Consacrée dans les traités fondateurs de l’Union Européenne, la mobilité des travailleurs est une réalité qui concerne un peu moins de 3% de citoyens européens. Conçue à son origine dans le but de promouvoir un marché européen du travail, la libre circulation des travailleurs fait aujourd’hui l’objet d’une large défiance dans les opinions publiques. Souvent perçu comme un moyen de faire pression sur le marché de l’emploi ou d’encourager le dumping social, ce pilier de la construction européenne est la cible de nombreuses attaques, pour la plupart démagogiques, selon une note récente de la Fondation Robert Schuman. Son auteur, Elizabeth Morin-Chartier, eurodéputée française affiliée au PPE (Centre droit) présente en effet l’impact de la mobilité européenne sur les systèmes de sécurité sociale comme positif. Sans minimiser le phénomène du dumping social, Elisabeth Morin-Chartier invite toutefois les citoyens européens ainsi que leurs dirigeants à ne pas renoncer à un des principes fondateurs de l’UE – autant pour des raisons économiques que de solidarité entre Etats Membres.
La liberté de circulation des travailleurs dans l’UE mettrait-elle en péril l’existence des différents régimes de sécurité sociale ? Portée par différents mouvements eurosceptiques, cette idée reçue est mise à mal par une note récente de la Fondation Robert Schuman. Son auteur, l’eurodéputée chrétienne-démocrate Elizabeth Morin-Chartier est actuellement rapporteuse au Parlement Européen sur la révision de la directive des travailleurs détachés. Dans cette note, elle insiste sur le fait qu’il existe dans le droit communautaire comme dans les différentes législations nationales de nombreuses dispositions permettant de limiter le « tourisme social ». Sans minorer l’existence de fraudes pour contourner les normes en vigueur, différents arrêts rendus par la Cour de justice de l’Union européenne (Dano 2014 et Alimanovic 2015) confirment qu’un citoyen installé dans un autre Etat membre que le sien ne peut pas prétendre automatiquement au versement de prestations sociales sans se justifier au préalable d’une activité exercée pendant au moins un an dans le pays d’accueil.
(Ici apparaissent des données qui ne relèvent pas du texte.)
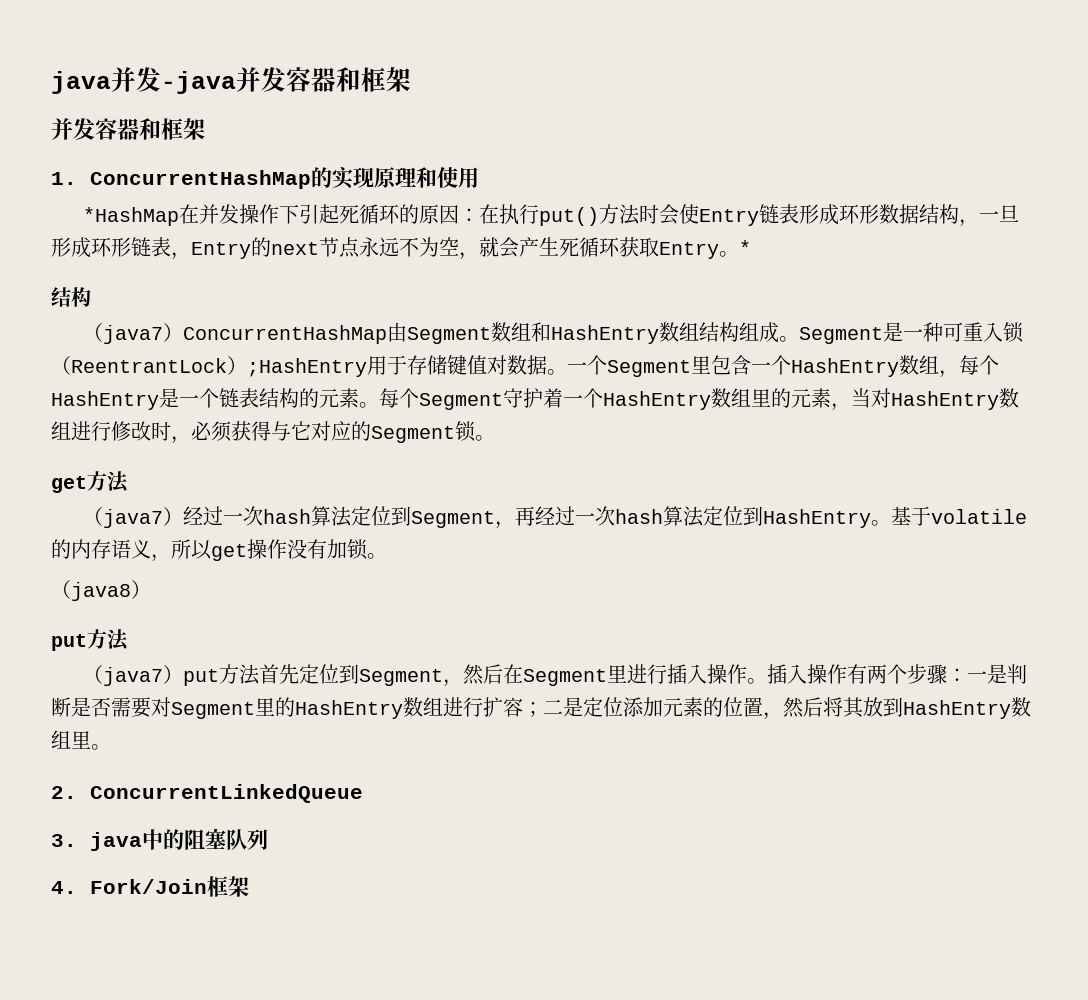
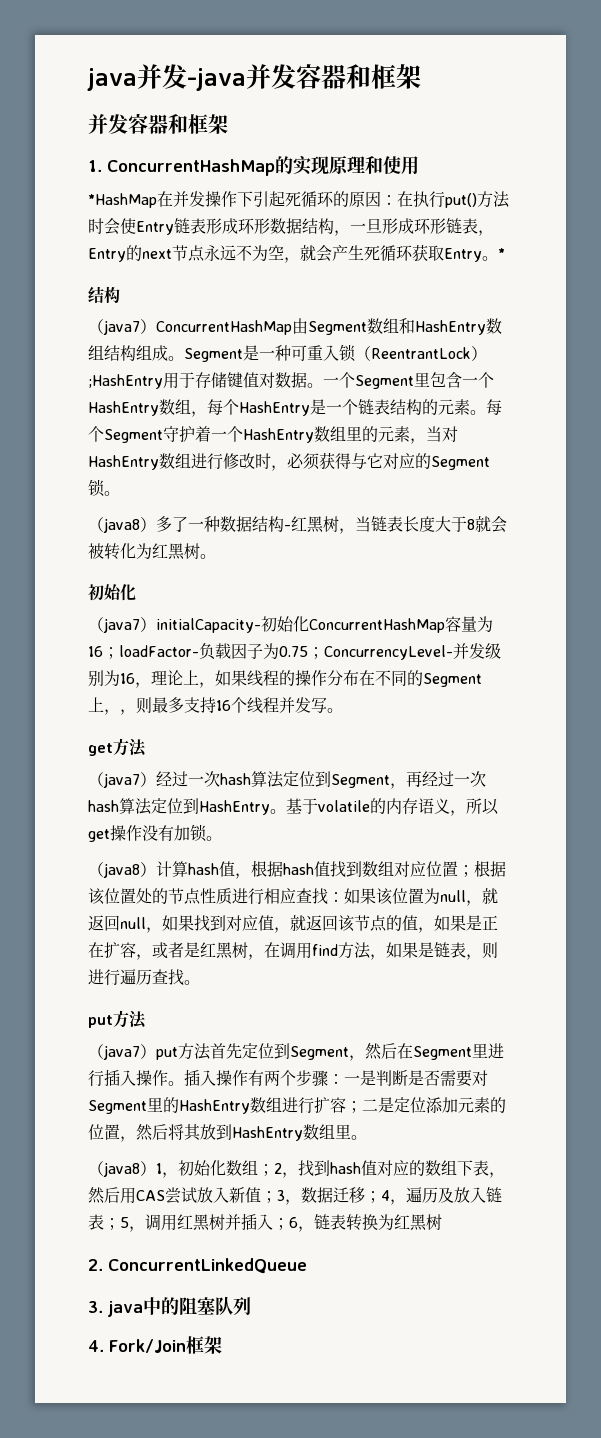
(495, 438) none -> [88,516,507,534] [88,543,216,560] [88,584,136,601] [88,616,493,633] [88,643,501,660] [88,670,482,688] [88,697,343,715] // （java8）多了一种数据结构-红黑树，当链表长度大于8就会被转化为红黑树。 // 初始化 // （java7）initialCapacity-初始化ConcurrentHashMap容量为16；loadFactor-负载因子为0.75；ConcurrencyLevel-并发级别为16，理论上，如果线程的操作分布在不同的Segment上，，则最多支持16个线程并发写。
(151, 589) none -> [156,860,506,879] [88,888,498,906] [88,915,498,933] [88,942,498,960] [88,969,200,986] 计算hash值，根据hash值找到数组对应位置；根据该位置处的节点性质进行相应查找：如果该位置为null，就返回null，如果找到对应值，就返回该节点的值，如果是正在扩容，或者是红黑树，在调用find方法，如果是链表，则进行遍历查找。
(111, 747) none -> [88,1160,505,1178] [88,1187,502,1205] [88,1213,442,1232] // （java8）1，初始化数组；2，找到hash值对应的数组下表，然后用CAS尝试放入新值；3，数据迁移；4，遍历及放入链表；5，调用红黑树并插入；6，链表转换为红黑树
Au demeurant, depuis 2004 et l’entrée en vigueur de la directive « Citoyens de l’Union », les règles sont clairement établies : pour rester plus de trois mois dans un pays membre autre que le sien, il faut disposer d’un contrat de travail ou de ressources suffisantes pour ne pas devenir une charge pour le système de protection sociale du pays.
L’eurodéputée plaide pour que ces différentes normes soient intégrées au règlement de coordination des régimes de sécurité sociale « afin que le droit européen soit l’outil de protection de nos systèmes de sécurité sociale ». Concernant le travail détaché, l’eurodéputée défend la révision de la directive telle que présentée en mars 2016 par la Commission européenne. Pour rappel, l’exécutif européen défend le principe du « à travail égal/salaire égal » tout en maintenant le principe que les cotisations sociales des travailleurs détachés doivent être versées dans leur pays d’origine. Contesté par plusieurs Etats membres et les confédérations syndicales, le versement des cotisations sociales dans le pays d’origine est défendu ici en raison du caractère « le plus souvent temporaire » de l’activité d’un travailleur détaché.
Des efforts doivent toutefois être menés, selon l’eurodéputée, pour une concurrence plus saine et loyale entre Etats membres. Un système unifié de sécurité sociale européenne n’étant pas à l’ordre du jour, en dépit des promesses d’harmonisation figurant dans différents traités, il convient « de manière pratique » de mieux organiser la mobilité des travailleurs.
Sans une lutte volontaire contre la fraude et des règles plus harmonieuses en termes de concurrence, l’eurodéputée indique « qu’il n’y aura pas de changement radical du regard que les Européens portent sur leurs concitoyens établis dans un autre pays et sur l’Union européenne en générale ».
L’Ipse, lors de sa 44ème Rencontre qui se tiendra à Edimbourg les 30 août et 1er septembre 2017, et qui aura pour thème principal « L’Europe Autrement, de nouveaux espaces pour la protection sociale » et plus particulièrement dans la session intitulée : « Les nouveaux espaces du travail, l’adaptation de la protection sociale confrontée à la quatrième révolution industrielle », entend bien rappeler que l’Europe se doit d’être sociale plus que jamais.